Encouraged, Jason strode on to Iolcus. Pindar describes him as:
a man of magnificent appearance, with two spears and a double tunic, the costume of his native land, close-fitting his magnificent physique. Around him he had slung a leopard skin to keep out the icy rain, and his uncut hair cascaded down his back in waves. Swiftly he strode, still testing his unshakeable resolve, until he came into the market place and stood there in the middle of the jostling crowd.
People were speculating whether Jason was a god when Pelias drove up in his polished mule-cart and stared in horror at the young man’s feet. In the swirling currents of the river Jason had lost a sandal. Pelias’ nemesis had arrived.
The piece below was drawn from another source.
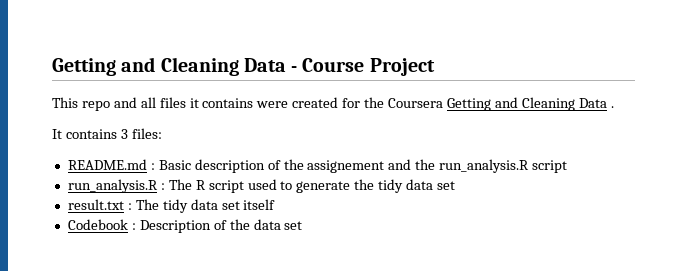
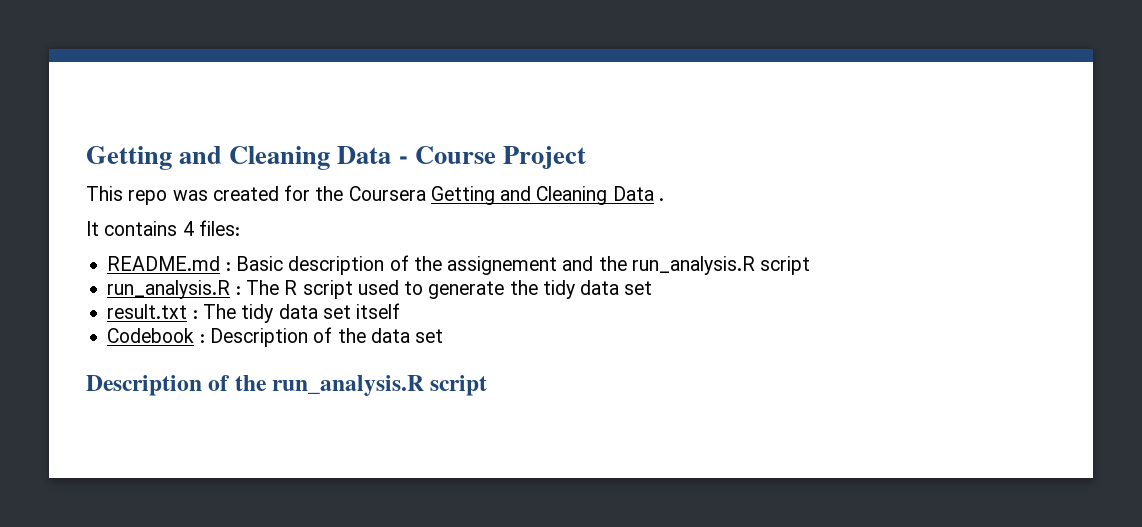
[113,97,289,108] and all files it contains were -> [172,190,208,201] was
[120,129,128,139] 3 -> [182,221,194,236] 4
(303, 225) none -> [86,375,488,396] // Description of the run_analysis.R script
Jason demanded that Pelias restore Aeson to the throne. Deceitfully Pelias agreed, but first he asked Jason to ‘appease the anger of the dead’. Iolcus, he said, was haunted by the ghost of Phrixus, a local prince who had fled far to the east, borne by a miraculous golden ram. The oracle had ordered Pelias to restore to Greece both the ram’s fleece and Phrixus’ hapless ghost, that it might rest forever in its homeland. If Jason accomplished this task, Pelias would concede the kingship.
Phrixus & Helle (a Brief Digression)
Phrixus had close ties with Iolcus’ royal family. He and his sister Helle were the children of King Athamas of Boeotia (brother of Salmoneus) and the cloud-goddess Nephele. But, spurning Nephele, Athamas instead married Ino (Cadmus’ daughter, a princess of Thebes) and had two further children, Learches and Melicertes.
Jealous of her step-children, Ino plotted to kill them. She commanded local women to roast the seed-corn before it was sown to prevent it from producing crops. Inevitably the harvest failed, and Athamas sent messengers to Delphi to discover why. But Ino bribed them, and on their return they announced that the gods were angry. The only way to soothe them was to sacrifice Helle and Phrixus (whom his aunt, the wife of Cretheus, king of Iolcus, had falsely accused of raping her).